As Liverpool prepares to celebrate its Capital of Culture status next year, it's worth remembering those aspects of its history which are both disturbing & striking in their parallels.
Liverpool's Everyman Theatre is currently staging "Intemperance", by Lizzie Nunnery. I saw the play last Monday & I heartily recommend it.
Set in Liverpool in 1854, it centres on the lives of a mainly Irish, or Liverpool Irish family. As St George's Hall is being built, the family just about get by in one of the teeming slum courts that used to be found off Dale Street, as well as other parts of the city.
What could be a cliched, melodramatic excursion into the city's Irish heritage is written & acted with elan & humanity by writer & cast. There is a striking indifference to the local Catholic priests, as cholera tightens its grip in the slum dwellings. Each night they hear through the paper-thin walls the cries of grief as another death occurs.

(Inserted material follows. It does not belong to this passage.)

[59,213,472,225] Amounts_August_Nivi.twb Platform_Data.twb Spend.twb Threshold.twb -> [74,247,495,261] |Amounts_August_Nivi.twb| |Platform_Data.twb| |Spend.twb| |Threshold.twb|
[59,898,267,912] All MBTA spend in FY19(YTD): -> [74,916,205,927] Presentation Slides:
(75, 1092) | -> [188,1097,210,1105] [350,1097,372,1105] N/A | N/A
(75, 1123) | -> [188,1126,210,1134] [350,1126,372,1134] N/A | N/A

There is humour, though much of it is dark & bitter. As the title implies, it also shines a harsh light on the role of alcohol as an emotional crutch in the family, The Grapes pub, still doing business today, being a popular watering hole.
In one outburst, one of the characters declares, "This city belongs to the Irish!", a claim which while historically inaccurate, still retains an enormous emotional resonance here.
What also impressed me was the attention to historical detail; children of Irish emigrants in the city spoke with Irish accents, the Liverpool, or Scouse accent not evolving for another two or three decades.
Complaints about the money being spent on St George's Hall as much of the city is mired in poverty have a contemporary resonance, too. The money which will be lavished on the city centre for 2008 will not filter its way through to the Norris Greens, Croxteths, Netherleys & Evertons.
Nunnery's play does a civic service by highlighting an aspect of the city's past which has either been overlooked or distorted by many. It continues until Saturday.